EUR/USD and EUR/GBP capped in wake of US and UK central bank rate hikes, while USD/JPY trades in six-year highs as BoJ keeps rates unchanged despite near three-year high inflation.

EUR/USD capped by resistance as week ends

EUR/USD’s close to 2% rally since last week has been put on hold by its two-month downtrend line as Russia appears to have paid a $117 million bond interest payment in US Dollars, indicating it could have avoided its first external bond default in a century. Traders also assessed the US Federal Reserve’s (FED) fed funds rate hike by a quarter point, the first since 2018, and the ongoing war in Ukraine.

A rise above yesterday’s high at $1.1137 is needed, for the 55-day simple moving average (SMA) at $1.1248 to be reached next.

Slips should find support around the minor psychological $1.100 mark, with further support seen at last Monday’s $1.0901 low.
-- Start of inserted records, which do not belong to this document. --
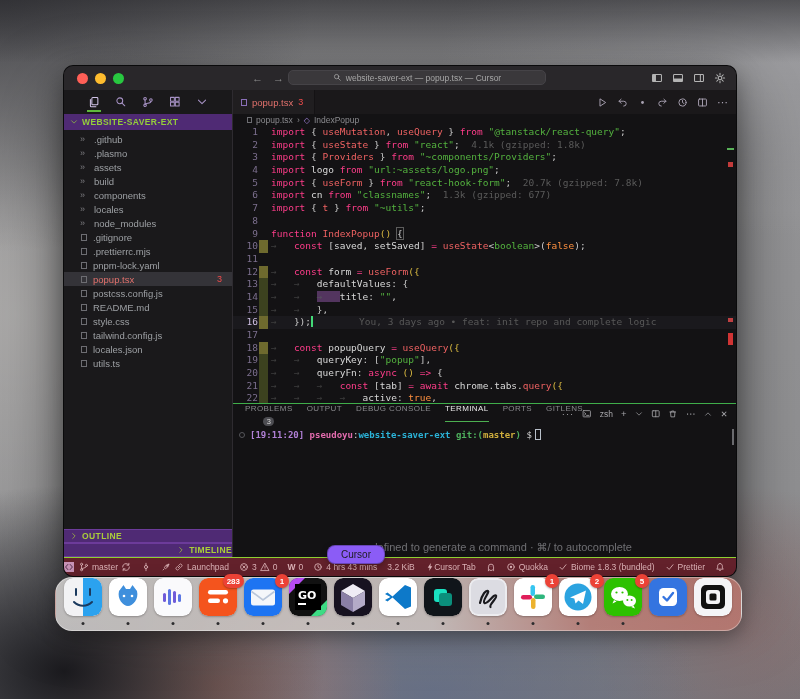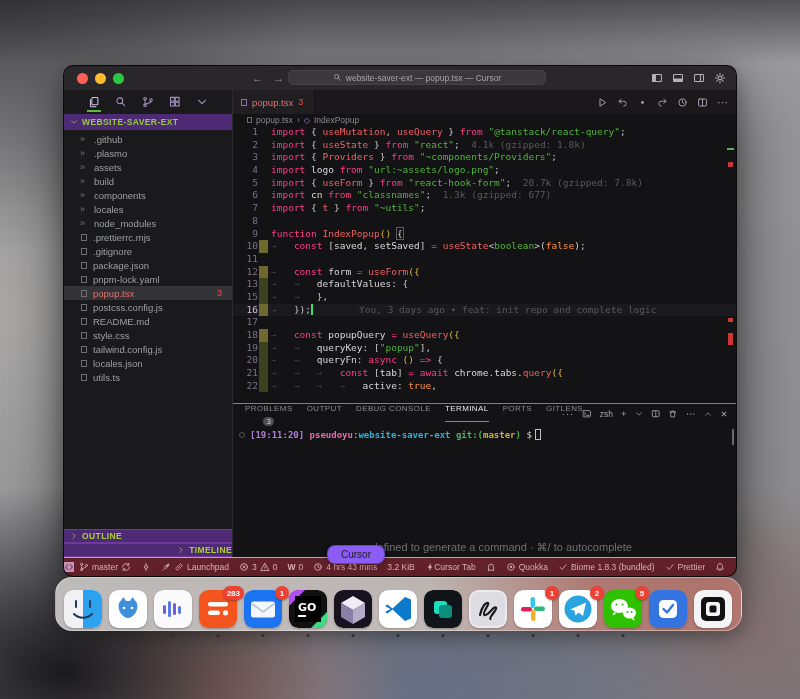--- a/index.html
+++ b/index.html
@@ -284,11 +284,11 @@
           </div>
           <div class="trow">
             <span class="fsq"></span>
+            <span>.gitignore</span>
+          </div>
+          <div class="trow">
+            <span class="fsq"></span>
             <span>.prettierrc.mjs</span>
-          </div>
-          <div class="trow">
-            <span class="fsq"></span>
-            <span>.gitignore</span>
           </div>
           <div class="trow">
             <span class="fsq"></span>

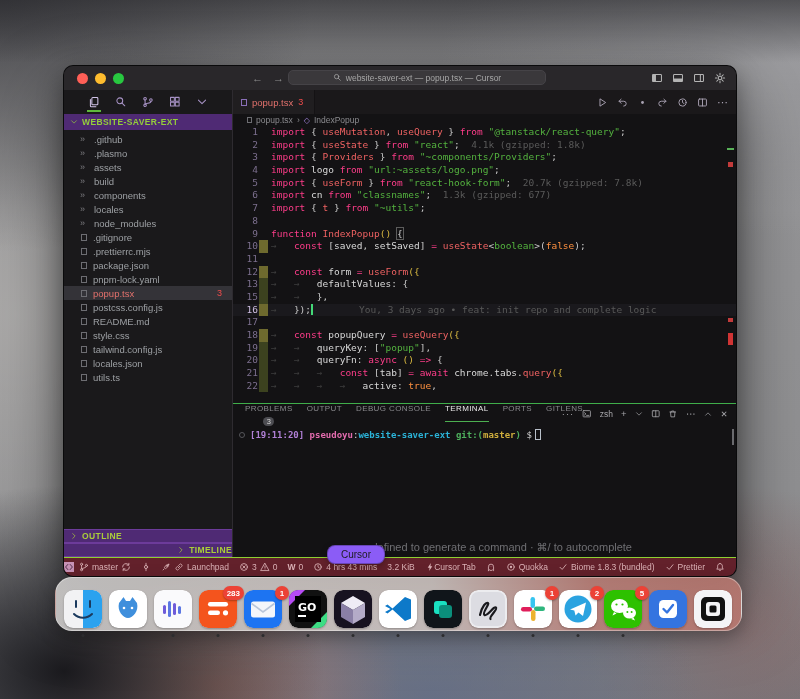--- a/index.html
+++ b/index.html
@@ -289,10 +289,6 @@
           <div class="trow">
             <span class="fsq"></span>
             <span>.prettierrc.mjs</span>
-          </div>
-          <div class="trow">
-            <span class="fsq"></span>
-            <span>package.json</span>
           </div>
           <div class="trow">
             <span class="fsq"></span>

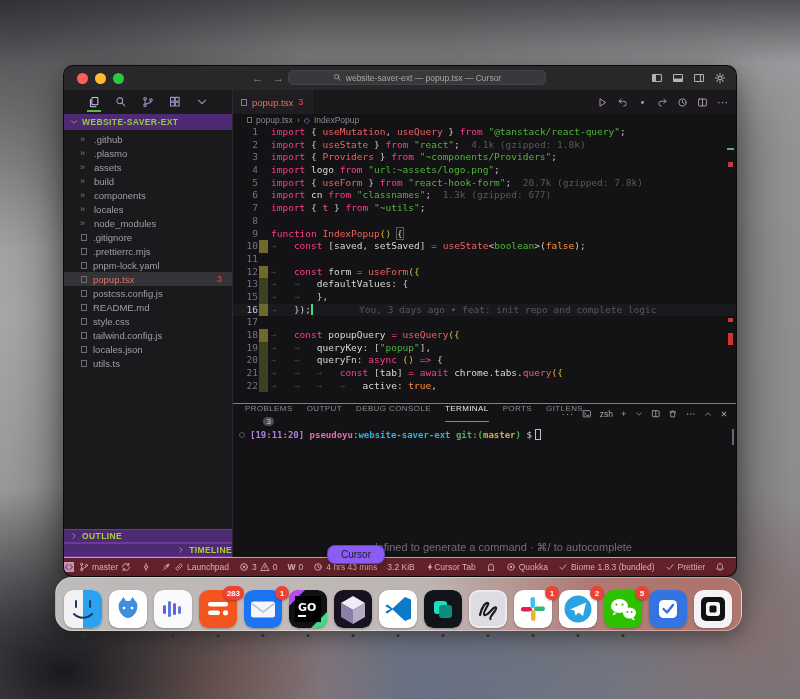--- a/index.html
+++ b/index.html
@@ -415,6 +415,7 @@
           <div class="cline"><span class="gut">11</span><span class="ctext"></span></div>
           <div class="cline mod1"><span class="gut">12<span class="modbar"></span></span><span class="ctext"><span class="tok-w">→   </span><span class="tok-k">const </span><span class="tok-v">form </span><span class="tok-k">= </span><span class="tok-i">useForm</span><span class="tok-y">({</span></span></div>
           <div class="cline mod2"><span class="gut">13<span class="modbar"></span></span><span class="ctext"><span class="tok-w">→   </span><span class="tok-w">→   </span><span class="tok-v">defaultValues</span><span class="tok-p">: {</span></span></div>
+          <div class="cline mod2"><span class="gut">14<span class="modbar"></span></span><span class="ctext"><span class="tok-w">→   </span><span class="tok-w">→   </span><span class="tok-W">→   </span><span class="tok-v">title</span><span class="tok-p">: </span><span class="tok-s">""</span><span class="tok-p">,</span></span></div>
           <div class="cline mod2"><span class="gut">15<span class="modbar"></span></span><span class="ctext"><span class="tok-w">→   </span><span class="tok-w">→   </span><span class="tok-p">},</span></span></div>
           <div class="cline mod1 current"><span class="gut">16<span class="modbar"></span></span><span class="ctext"><span class="tok-w">→   </span><span class="tok-p">});</span><span class="caret"></span><span class="blame">You, 3 days ago • feat: init repo and complete logic</span></span></div>
           <div class="cline"><span class="gut">17</span><span class="ctext"></span></div>

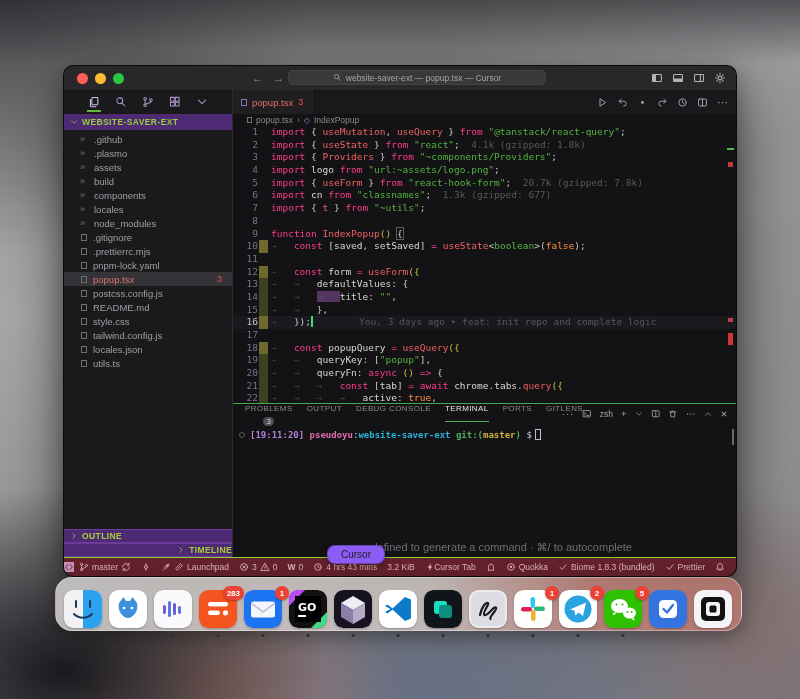--- a/index.html
+++ b/index.html
@@ -142,7 +142,7 @@
   .dock { position:absolute; left:55px; top:577px; width:687px; height:54px; z-index:20;
     border-radius:17px; border:1px solid rgba(255,255,255,.35);
     background:linear-gradient(90deg, rgba(209,207,206,.88) 0%, rgba(206,196,192,.88) 55%, rgba(190,130,122,.88) 78%, rgba(186,120,112,.88) 100%);
-    box-shadow:0 6px 18px rgba(0,0,0,.3); display:flex; align-items:flex-start; padding:12px 8px 0; gap:7px; }
+    box-shadow:0 6px 18px rgba(0,0,0,.3); display:flex; align-items:flex-start; padding:0 8px 0; gap:7px; }
   .dock-item { position:relative; width:38px; height:38px; flex:0 0 auto; }
   .dock-icon { width:38px; height:38px; border-radius:9px; overflow:hidden; position:relative;
     box-shadow:0 1px 2px rgba(0,0,0,.25); }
EUR/GBP consolidates post BoE rate decision

EUR/GBP continues to range trade between the 200-day SMA and February peak at £0.8478 on the one hand and the 55-day SMA and March 11 low at £0.8361 on the other. This remains the case despite yesterday’s Bank of England (BoE) rake hike to 0.75% as it forecast inflation hitting 8% in April, with worse to come as Ukraine’s war drives up energy prices.

While the 11 March £0.8361 low continues to hold, the bulls remain in control, with a rise above the recent £0.8478 high engaging the 20 December high at £0.8554.

USD/JPY trades in 6-year highs

USD/JPY trades in six-year highs as the Bank of Japan (BoJ) left its key short-term interest rate unchanged at -0.1% and that for the 10-year bond yields around 0% despite inflation jumping to a near three-year high.

Last week’s break out of its 2022 ascending triangle puts the psychological ¥120.00 region on the map.

Minor support is seen around the December 2016 peak at ¥118.66 and major support at previous key resistance, namely the ¥116.34 January and February highs which, because of inverse polarity, should now act as support.